Work required
Would you reproduce, word for word, only the lines running from the top of the data through the line containing "-> <div> <div>Omin</div>", and none of the pictures?
════
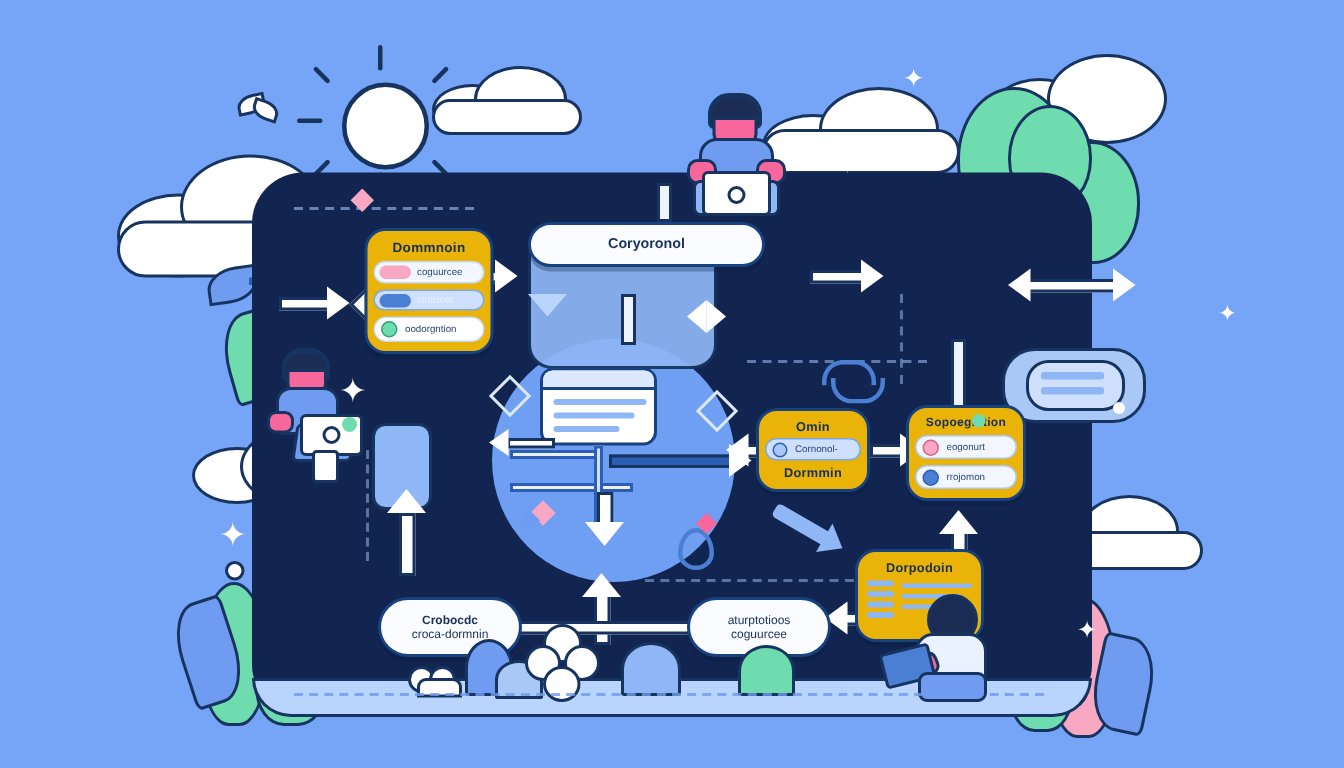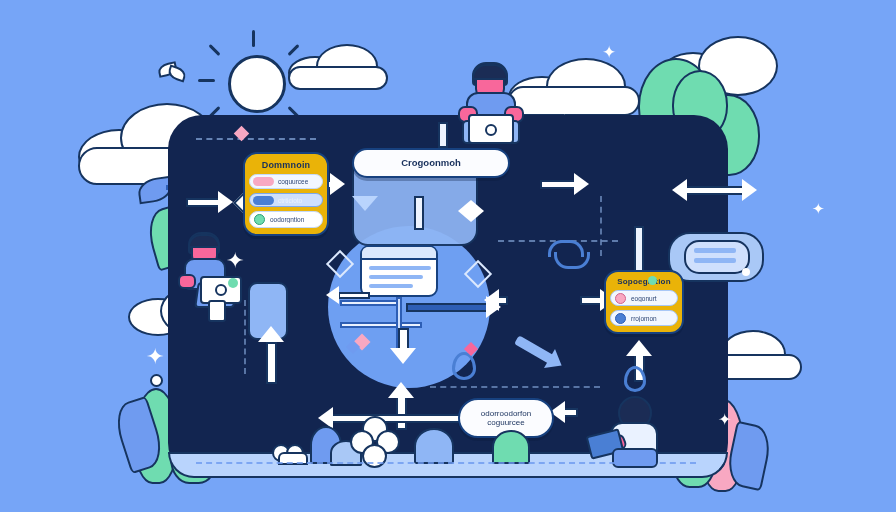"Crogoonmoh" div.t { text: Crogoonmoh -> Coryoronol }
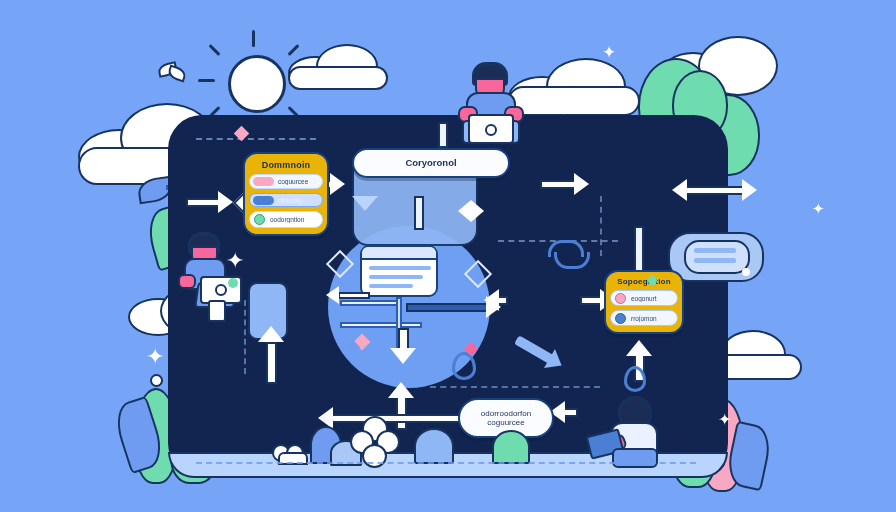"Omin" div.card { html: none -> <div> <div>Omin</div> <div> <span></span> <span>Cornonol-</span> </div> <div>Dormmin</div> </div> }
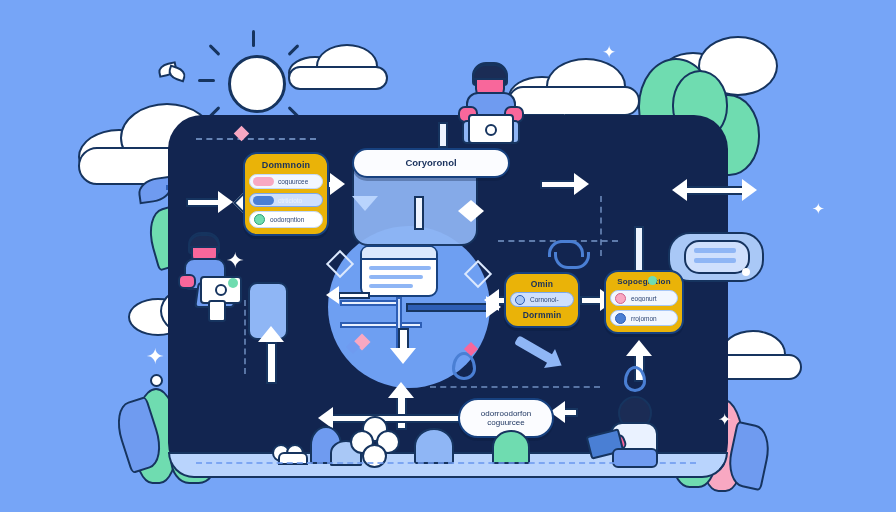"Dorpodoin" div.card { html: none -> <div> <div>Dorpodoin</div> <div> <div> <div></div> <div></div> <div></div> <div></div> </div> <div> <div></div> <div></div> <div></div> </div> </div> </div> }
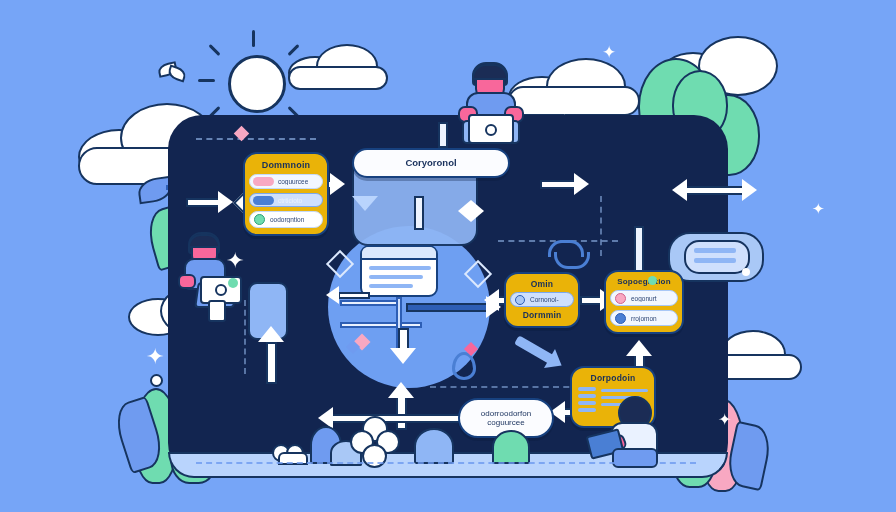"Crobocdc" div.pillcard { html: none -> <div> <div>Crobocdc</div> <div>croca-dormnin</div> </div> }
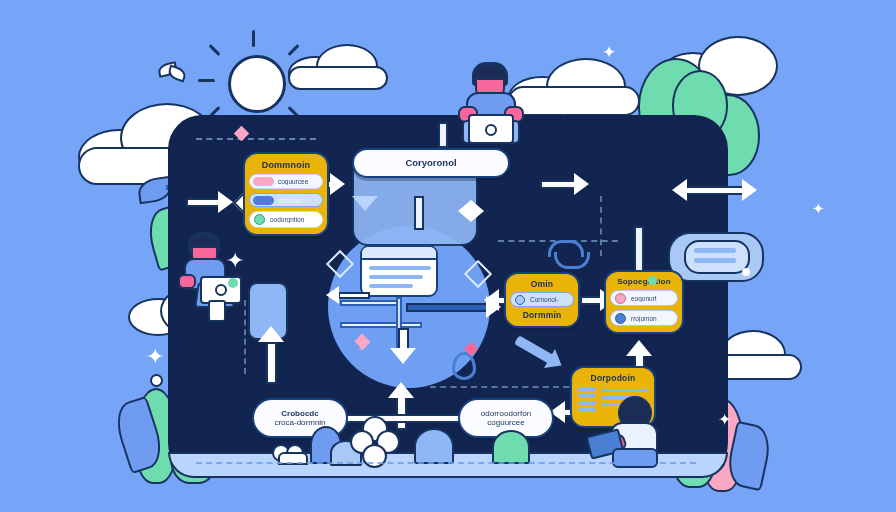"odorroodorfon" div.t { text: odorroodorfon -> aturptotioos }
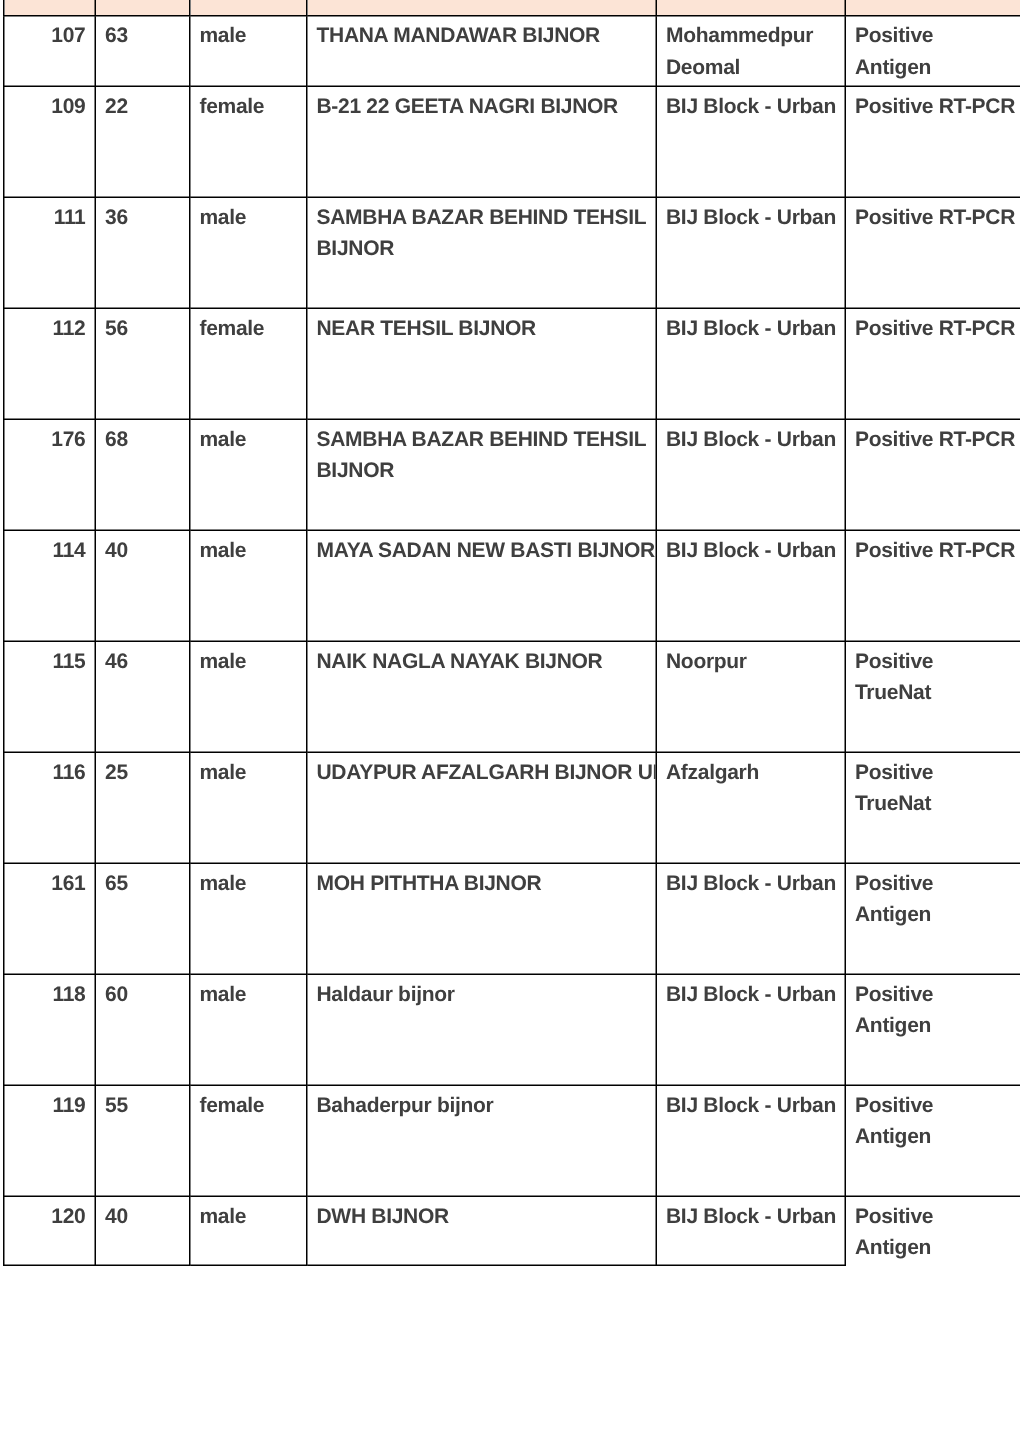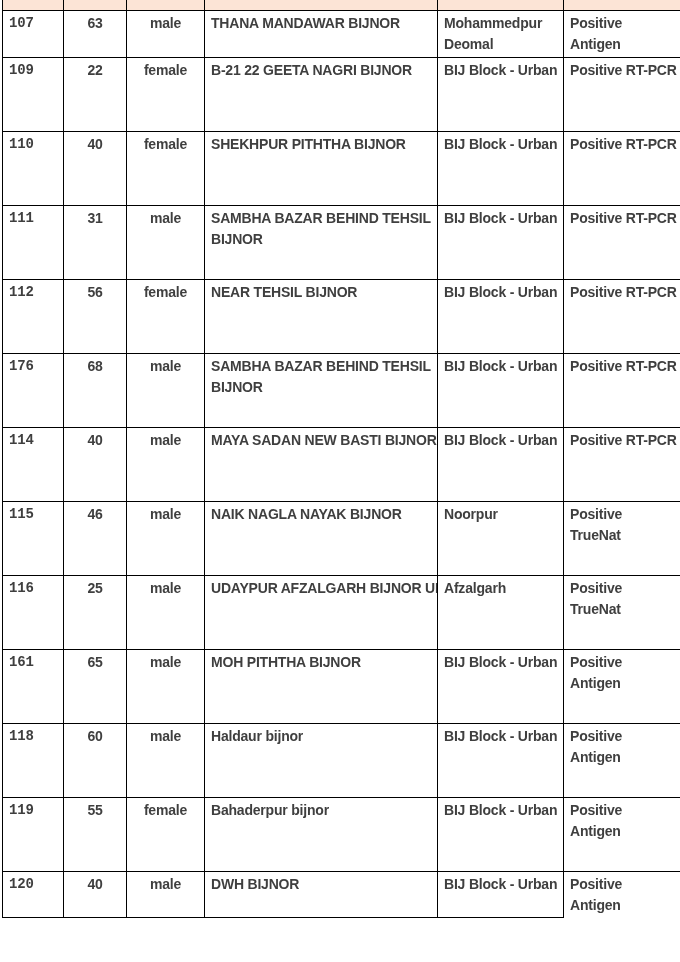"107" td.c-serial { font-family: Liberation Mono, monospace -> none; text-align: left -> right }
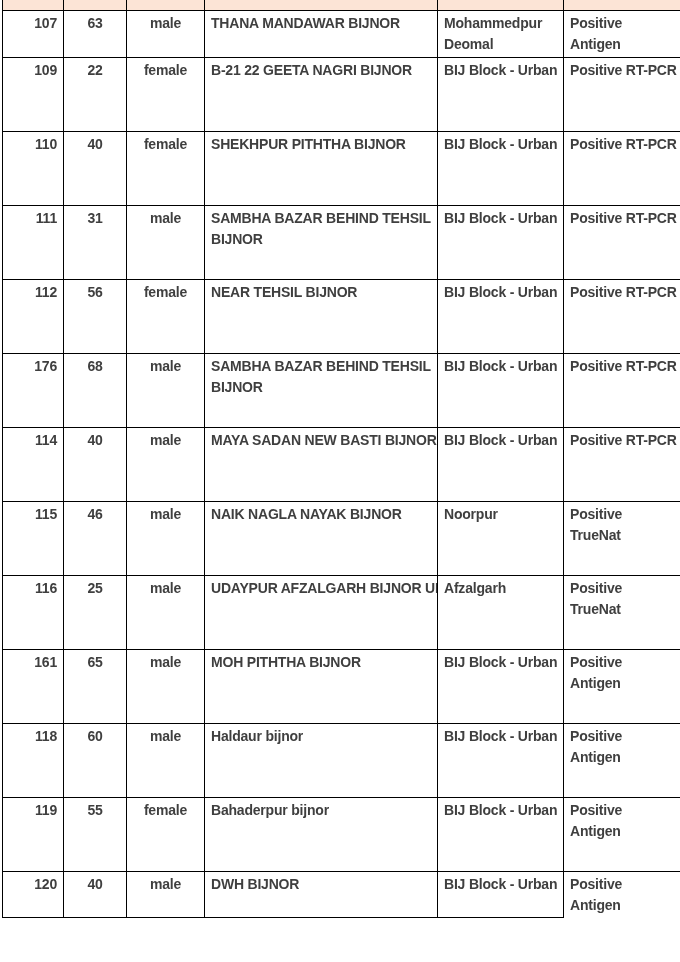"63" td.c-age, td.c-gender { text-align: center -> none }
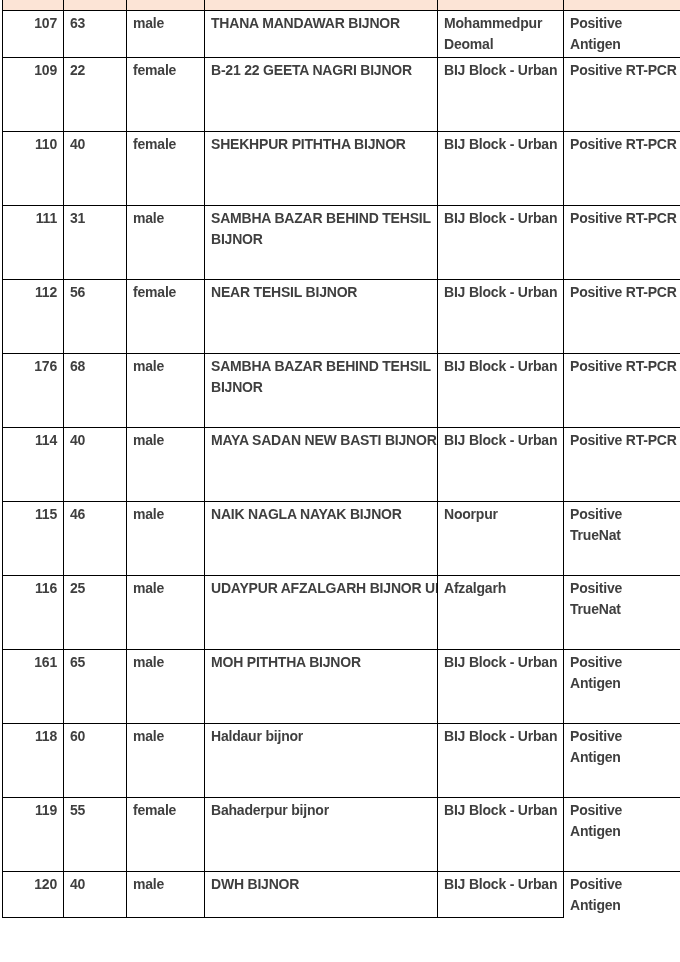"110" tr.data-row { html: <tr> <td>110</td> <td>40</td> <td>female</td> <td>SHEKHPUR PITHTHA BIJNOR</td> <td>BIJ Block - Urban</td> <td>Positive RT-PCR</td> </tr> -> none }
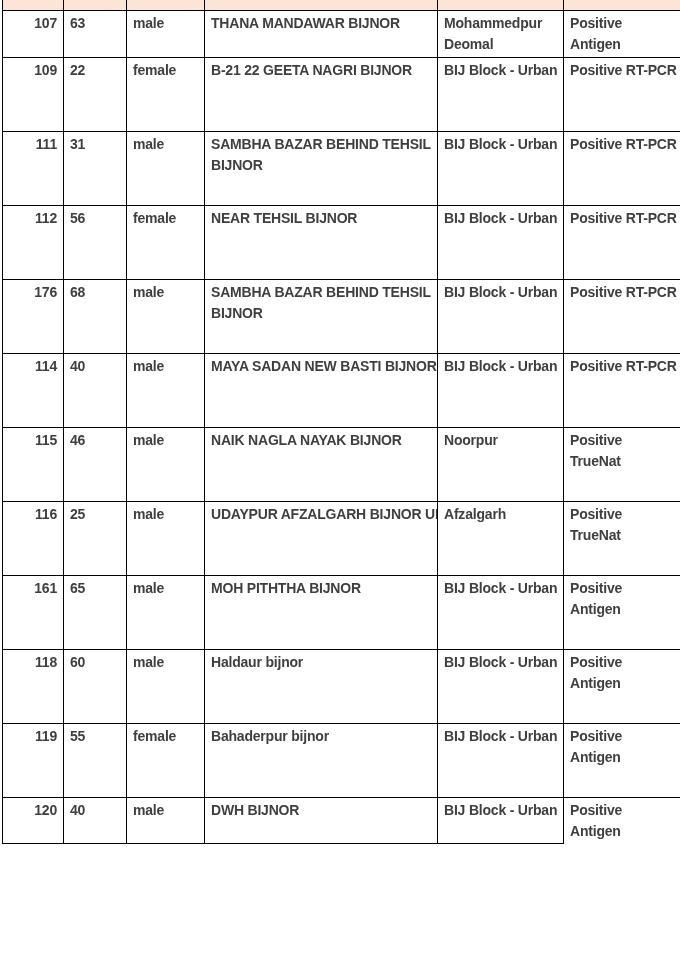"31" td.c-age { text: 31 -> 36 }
════
Task response
"Crogoonmoh" div.t { text: Crogoonmoh -> Coryoronol }
"Omin" div.card { html: none -> <div> <div>Omin</div> <div> <span></span> <span>Cornonol-</span> </div> <div>Dormmin</div> </div> }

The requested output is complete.